## Work task
Reproduce the tail of the data exactly. It starts at the line containing "Enchanted Floral MagSafe" and runs to the last line.

## Given data
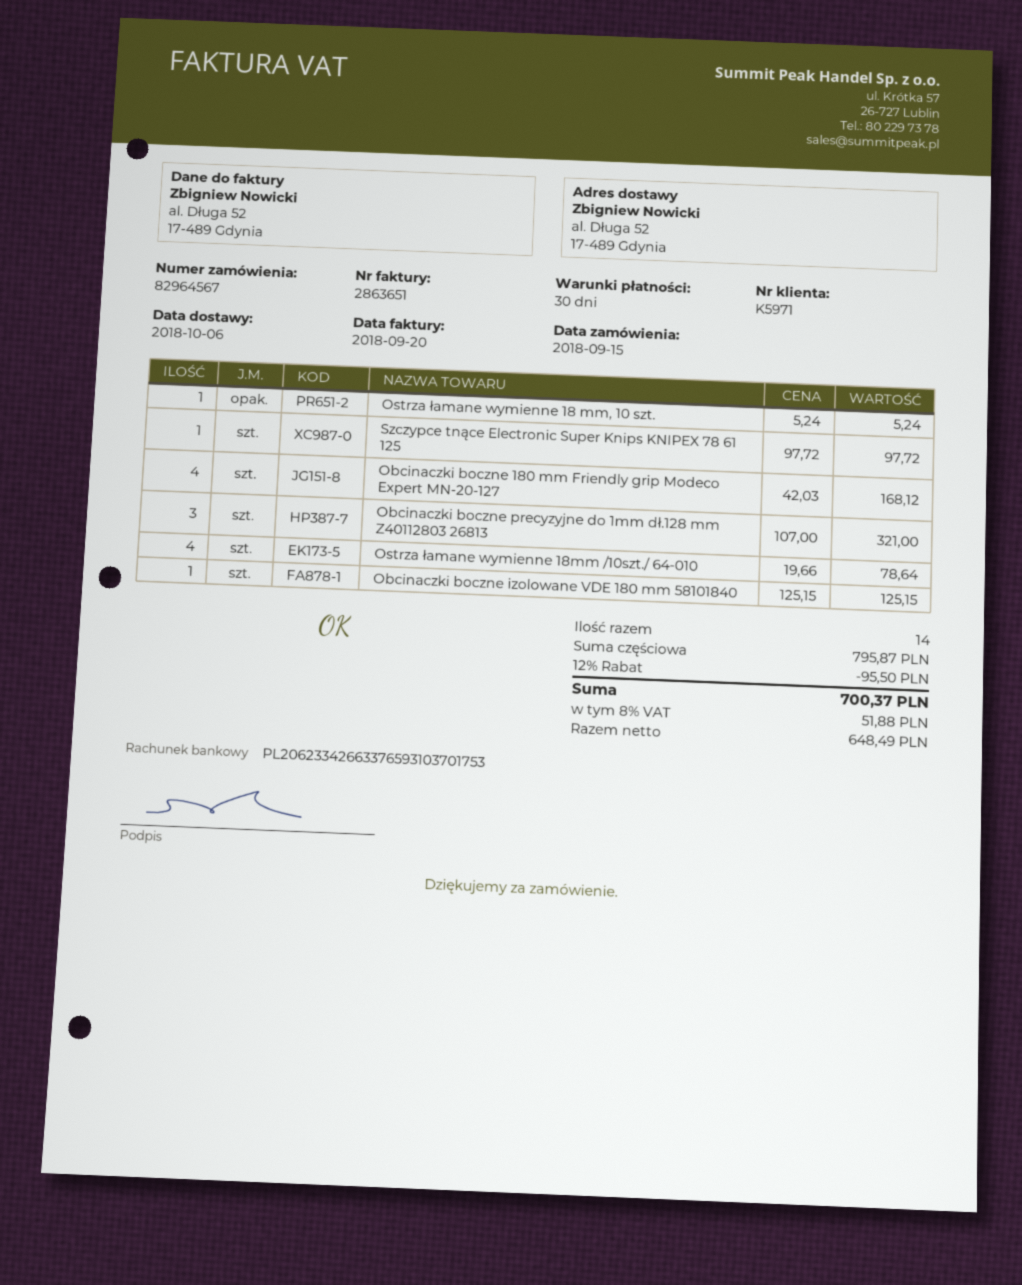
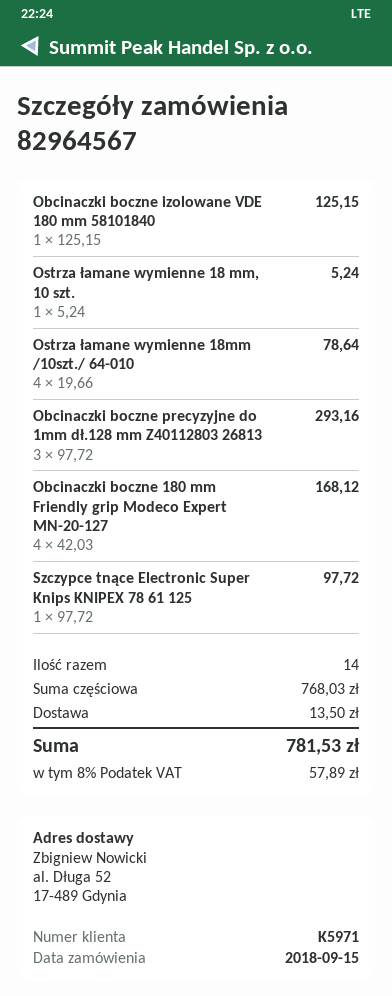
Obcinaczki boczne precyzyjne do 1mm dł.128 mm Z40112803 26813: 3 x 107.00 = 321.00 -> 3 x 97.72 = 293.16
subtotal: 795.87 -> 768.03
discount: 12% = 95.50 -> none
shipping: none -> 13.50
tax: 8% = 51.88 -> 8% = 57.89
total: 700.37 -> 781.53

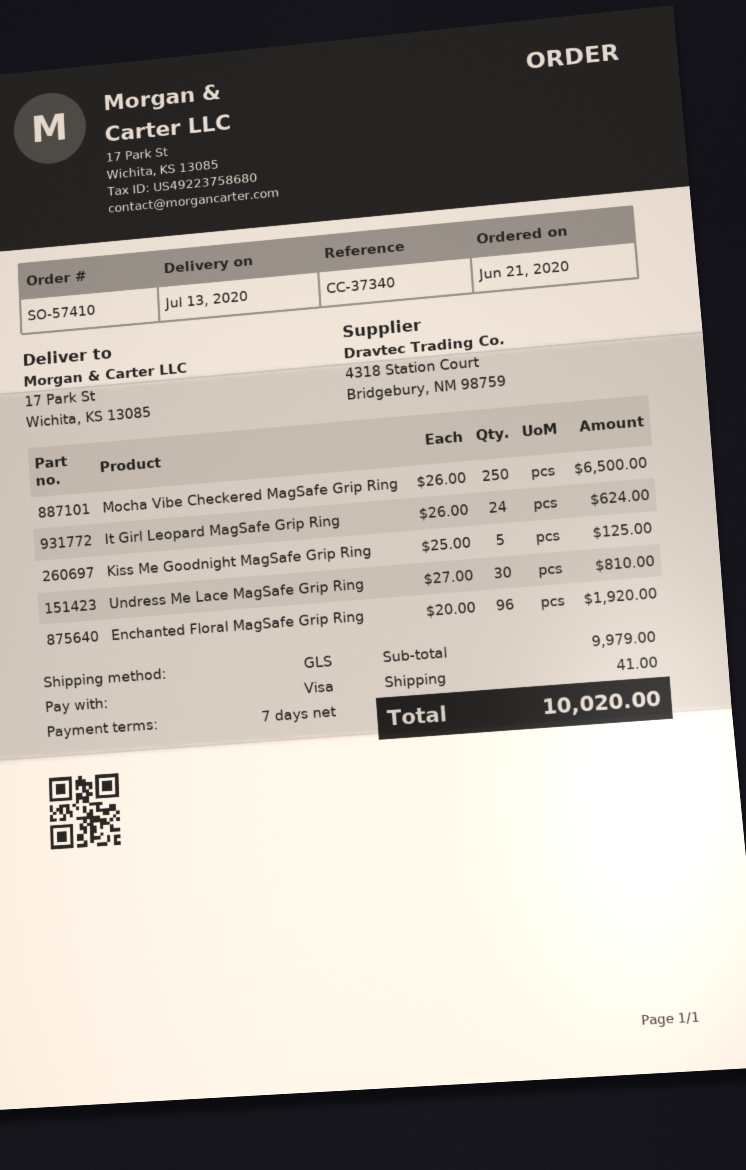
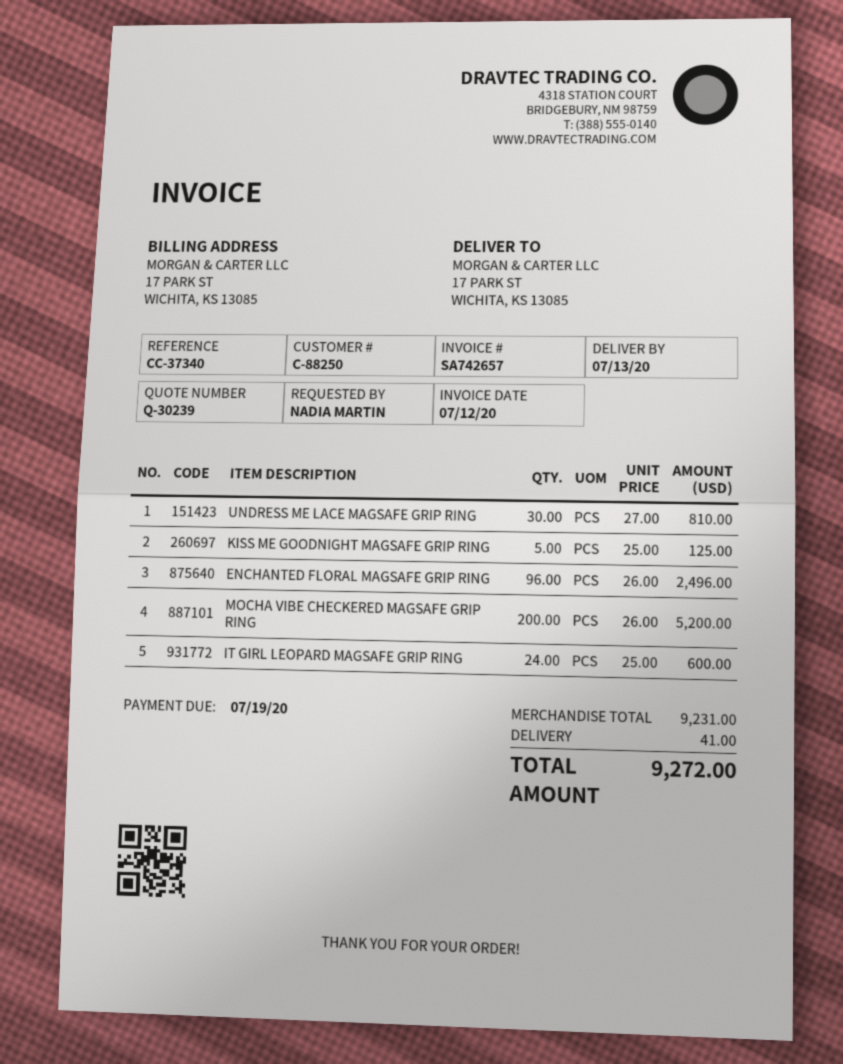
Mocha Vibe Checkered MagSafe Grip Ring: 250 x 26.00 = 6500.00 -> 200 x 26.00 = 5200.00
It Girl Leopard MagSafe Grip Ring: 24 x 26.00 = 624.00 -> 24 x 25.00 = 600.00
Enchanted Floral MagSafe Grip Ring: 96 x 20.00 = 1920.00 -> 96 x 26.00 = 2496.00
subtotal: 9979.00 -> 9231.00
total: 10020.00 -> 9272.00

## Task answer
Enchanted Floral MagSafe Grip Ring: 96 x 20.00 = 1920.00 -> 96 x 26.00 = 2496.00
subtotal: 9979.00 -> 9231.00
total: 10020.00 -> 9272.00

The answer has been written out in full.